Прибывшая спросила доктора Юдыма и, узнав, что он у себя, вошла в кабинет.
«Пациентка, ей-богу пациентка!..» – раздумывал доктор Томаш, испытывая теплое чувство при одной мысли о первом рубле, заработанном в собственных апартаментах.
Дама, после взаимных поклонов, уселась и оглядела меблировку.
– Вы чем-нибудь страдаете, милостивая государыня?
– О да, господин доктор… Годы, много лет…
– Чем же именно?
– О, если бы чем-нибудь одним! Множество болезней. Другого, менее стойкого человека, они уже давно вогнали бы в гроб.
– Но главным образом?…
– Право, не знаю, господин доктор. Вероятно, печень…
– Печень… Значит…
– Потому что, знаете, какое-то удушье, бессонница, кашель, боли…
– Бывают, значит, и боли? Вот в этой области?
– Ах, что за боли! Человеческий язык не в состоянии выразить!
– Боли раздирающие? Чувство, как будто тебя раздирают, не правда ли?
– Да, бывает и это. Иной раз я просыпаюсь утром, вернее, поднимаюсь, проведя бессонную ночь, и чувствую себя такой слабой…
– Скажите пожалуйста, а аппетит?
– Но стоит ли обращать на все это внимание, господин доктор, можно ли сравнивать мои страдания с тем, что приходится выносить страдающему человечеству?
«Смотри-ка… – думал Юдым. – Это еще что такое?»

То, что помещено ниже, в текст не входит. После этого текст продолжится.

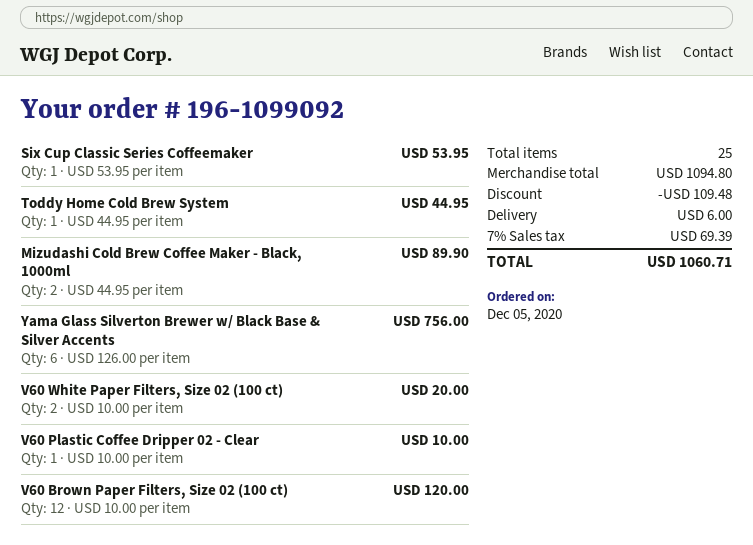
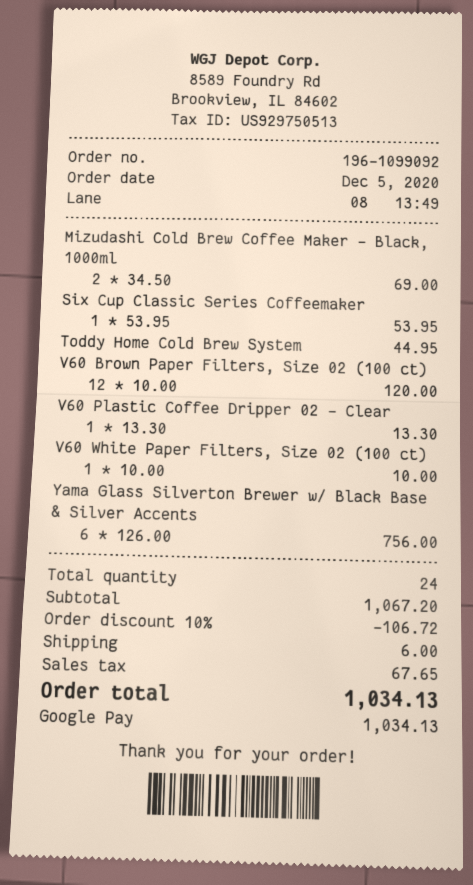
Mizudashi Cold Brew Coffee Maker - Black, 1000ml: 2 x 44.95 = 89.90 -> 2 x 34.50 = 69.00
V60 White Paper Filters, Size 02 (100 ct): 2 x 10.00 = 20.00 -> 1 x 10.00 = 10.00
V60 Plastic Coffee Dripper 02 - Clear: 1 x 10.00 = 10.00 -> 1 x 13.30 = 13.30
total quantity: 25 -> 24
subtotal: 1094.80 -> 1067.20
discount: 109.48 -> 106.72
tax: 69.39 -> 67.65
total: 1060.71 -> 1034.13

– Вы, вероятно, слышали, господин доктор… – сказала дама, усаживаясь поудобнее на стуле и прижимая к груди сумочку, – о нашем обществе, целью которого является обращение девушек – вы понимаете, господин доктор, – легкого поведения…
Тут дама опустила глаза и стала смотреть в угол кабинета.
– Ничего не слышал… – сказал Юдым.
– Так вот, целью нашего общества является, во-первых…
И пошла! Полчаса, три четверти часа, час… Дама все говорила о целях общества. В начале второго часа она стала говорить о материальных средствах – вернее, об отсутствии таковых.
По истечении полутора, приблизительно, часов с начала разговора последовала, наконец, просьба о поддержании пособием общества, которое… и т. д.
Доктор без колебаний вынул бумажный рубль, положил его на стол и расправил пальцами. Дама тотчас взяла пожертвование, записала что-то в записной книжечке и снова с библейскими словами на устах, с поклонами и улыбками прошелестела к дверям.
С Валентовой после ухода сборщицы сделался припадок неудержимого кашля. Стоящему посреди кабинета и насвистывающему сквозь зубы доктору показалось, что «сокровище», которое, разумеется, подсматривало в замочную скважину, помирает со смеху, что оно задыхается и фыркает.
Так в кратких чертах можно описать начало карьеры Доктора Юдыма. Остатки унаследованных от тетки средств истощились, кредит у лавочников был подорван, надвигающееся будущее – туманно. С момента прочтения злополучной лекции о пауперизме в салоне доктора Черниша Юдым чувствовал себя в медицинском мире неловко. Он не мог (не имел права) жаловаться, что кто-нибудь отошел от него, сознательно его сторонится; но он чувствовал вокруг себя пустоту и холод. Коллеги – и постарше и помоложе – здоровались с ним так же любезно; некоторые раскланивались даже учтивей прежнего. Но в воздухе как бы носился совет: собирай, философ, манатки, и убирайся подобру-поздорову, ничего ты здесь не высидишь…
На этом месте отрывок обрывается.